I think everyone has an “inner critic.” But at a certain point, problems with self-esteem and questions of self-worth can be indicative of mental health problems. When someone is struggling with OCD, for example, their inner dialogue is often consumed with accusations and self-criticism. It can feel nearly impossible to escape the torment of their own minds. 

One’s inner critic makes no noise, yet it screams internally louder than any other voice could. It tells you about all of your worst fears, all of the worst-case scenarios that could happen, and how they will all be your fault. It is as if it was a loop tape set on repeat all day long. It sees offenses where none occurred. It denies you peace and wants you to be punished. It ignores all the good and inserts doubt and fear everywhere. Even worse, it is also your own voice, and it feels as though it cannot be reasoned with. 

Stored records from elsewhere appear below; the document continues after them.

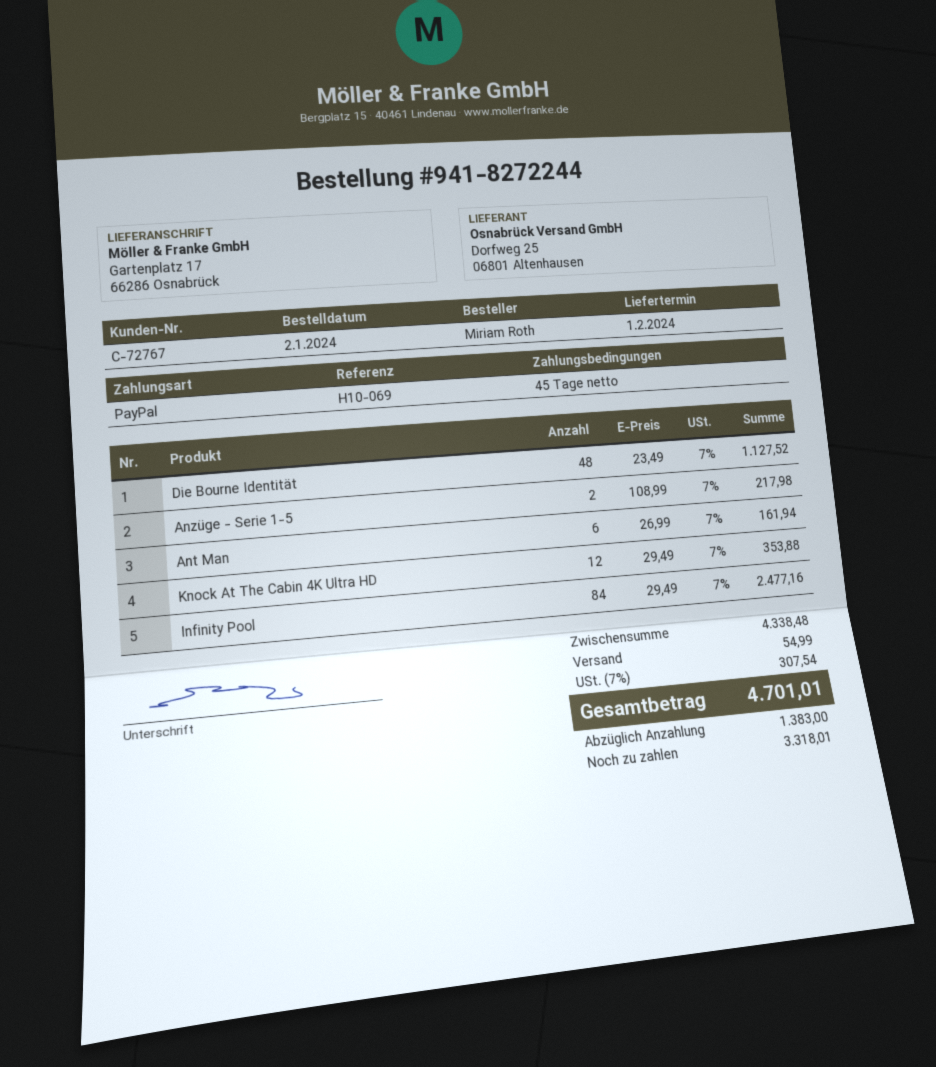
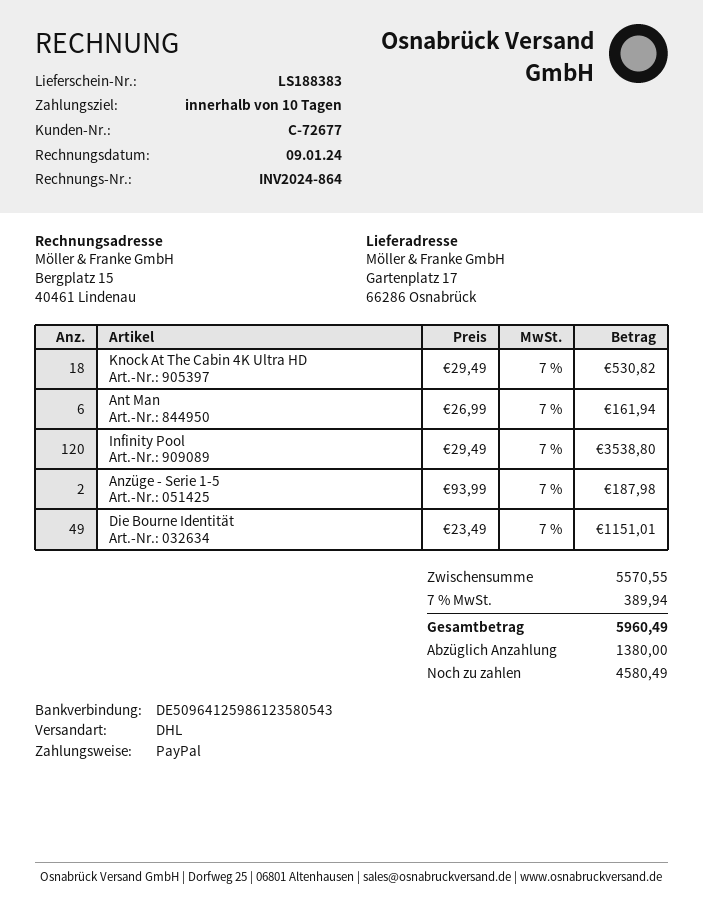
payment terms: 45 days -> 10 days
customer number: C-72767 -> C-72677
Die Bourne Identität: 48 x 23.49 = 1127.52 -> 49 x 23.49 = 1151.01
Anzüge - Serie 1-5: 2 x 108.99 = 217.98 -> 2 x 93.99 = 187.98
Knock At The Cabin 4K Ultra HD: 12 x 29.49 = 353.88 -> 18 x 29.49 = 530.82
Infinity Pool: 84 x 29.49 = 2477.16 -> 120 x 29.49 = 3538.80
subtotal: 4338.48 -> 5570.55
shipping: 54.99 -> none
tax: 7% = 307.54 -> 7% = 389.94
total: 4701.01 -> 5960.49
deposit: 1383.00 -> 1380.00
balance: 3318.01 -> 4580.49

Self-judgment only leads to more distress

As a therapist who specializes in the treatment of OCD, I’m regularly confronted with the amount of self-judgment and self-deprecation that people tend to have towards themselves when they’re struggling with the condition. The way they treat themselves versus those they care about can be vastly different. 

And it’s often a vicious cycle: higher levels of self-criticism only lead to more intense distress. People with OCD already feel intense distress over their intrusive thoughts, images, urges, or feelings, and the intense scrutiny they place themselves under only leads to more debilitating emotions: shame, guilt, and hopelessness.

Part of this is something that lies at the very heart of OCD: distress intolerance. People with OCD often feel as though they cannot possibly endure uncomfortable feelings—they have to do something about them. That’s where compulsions like avoidance come in, and they only make the problem worse. 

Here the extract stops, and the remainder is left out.